Título: Ano Novo obriga agências dos EUA a liberar arquivos
Autor: Shane, Scott
Fonte: O Globo, 23/12/2006, O Mundo, p. 41

Ordem de Bill Clinton tornará públicos centenas de milhões de documentos confidenciais à meia-noite do dia 31

WASHINGTON. À meia-noite de 31 de dezembro, centenas de milhões de páginas de documentos secretos serão imediatamente liberadas, inclusive muitos arquivos do FBI do período da Guerra Fria, sobre investigações de pessoas suspeitas de serem simpatizantes do comunismo. Depois de anos de adiamentos conseguidos por agências federais americanas, o fim de 2006 significa a primeira liberação automática de documentos.

Documentos secretos com 25 anos ou mais perderão o caráter sigiloso, a não ser que alguma agência busque uma exceção se provar que o assunto em questão deve permanecer secreto.

O limite de tempo foi criado pelo ex-presidente Bill Clinton. E, a partir de agora, milhões de outros documentos serão liberados automaticamente quando atingirem o limite de 25 anos, invertendo a prática tradicional de liberar apenas o que acadêmicos requerem.

Muitos historiadores esperavam que o presidente Bush eliminasse a data limite. Seu governo tornou novamente sigilosos muitos arquivos históricos e restringiu o acesso a documentos presidenciais de governos anteriores, assim como registros atuais. Mas ele não eliminou a data. O único problema deve ser o acúmulo de registros no Arquivo Nacional, que pode fazer com que alguns documentos levem meses para serem liberados.

Informações sobre América Latina são aguardadas

Preparando-se para rever antigos relatórios para respeitar a data limite, agências governamentais já liberaram mais de um bilhão de páginas, lançando luz sobre a Crise dos Mísseis, a Guerra do Vietnã e a rede de agentes soviéticos dentro do governo dos EUA.

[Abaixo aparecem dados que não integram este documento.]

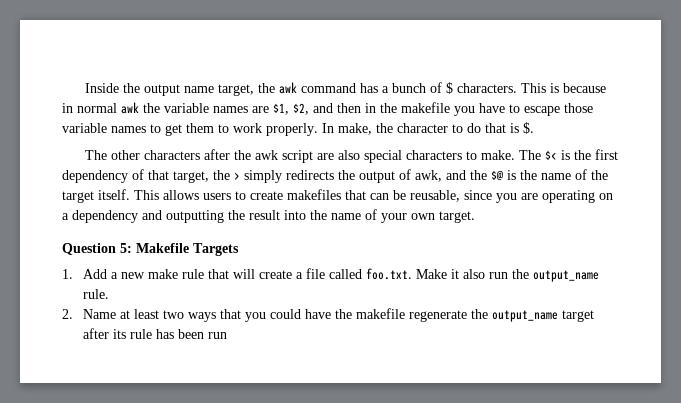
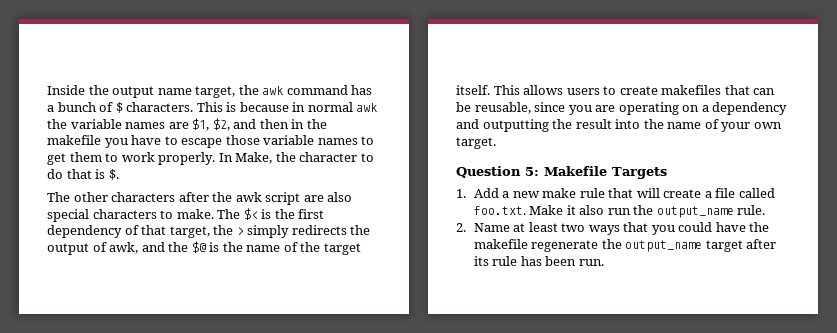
- In make, the character to do that is $.
+ In Make, the character to do that is $.
- 2. Name at least two ways that you could have the makefile regenerate the output_name target after its rule has been run
+ 2. Name at least two ways that you could have the makefile regenerate the output_name target after its rule has been run.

Que surpresas os documentos guardam é algo impossível prever.

¿ Levará uma geração inteira de acadêmicos para analisar o material liberado neste processo ¿ disse Steven Aftergood, que participa de um grupo de análise de segredos do governo da Federação dos Cientistas Americanos. ¿ Praticamente todas as manchetes atuais têm um eco no passado que está sendo liberado, seja no modo como se lida com armas nucleares, o entendimento do Oriente Médio ou ditaduras e democracias na América Latina.

Anna Kelson, uma historiadora da Universidade Americana, diz esperar que os arquivos esclareçam o papel da CIA no Irã.

¿ Os americanos precisam conhecer a sua história, e a história está nesses documentos ¿ diz ela.

A primeira data limite foi imposta por uma ordem executiva de Bill Clinton de 1995, quando funcionários descobriram que os contribuintes estavam pagando milhões de dólares para proteger uma montanha de documentos da Guerra Fria.

A ordem dava cinco anos para as agências liberarem os documentos ou mostrarem a necessidade de manter o status de secreto. O prazo foi estendido para 2003 e Bush o esticou novamente até agora.

¿ O governo Bush poderia ter dito: ¿essa é uma coisa do Clinton¿ e abandonar o programa ¿ disse Aftergood. ¿ É preciso reconhecer e dar o crédito a ele. Isso não foi feito.

A Agência de Segurança Nacional, responsável por grampos e decodificação de códigos, já liberou 35 milhões de páginas, entre elas uma grande quantidade de documentos relativos ao incidente da Baía de Tonquim, que levou à escalada da participação americana na Guerra do Vietnã. Para o início do ano que vem, a agência pretende liberar informações sobre o ataque israelense ao navio espião americano Liberty, em 1967.

O FBI, em contraste, tentou conseguir que todos os seus documentos não fossem liberados em 1995 e, só ano passado, entendeu que estaria obrigado a torná-los públicos. Correu para tentar impedir a liberação de 50 milhões de páginas com informações de espionagem, contra-espionagem e terrorismo, mas deixou que 270 milhões de páginas sejam automaticamente liberadas agora.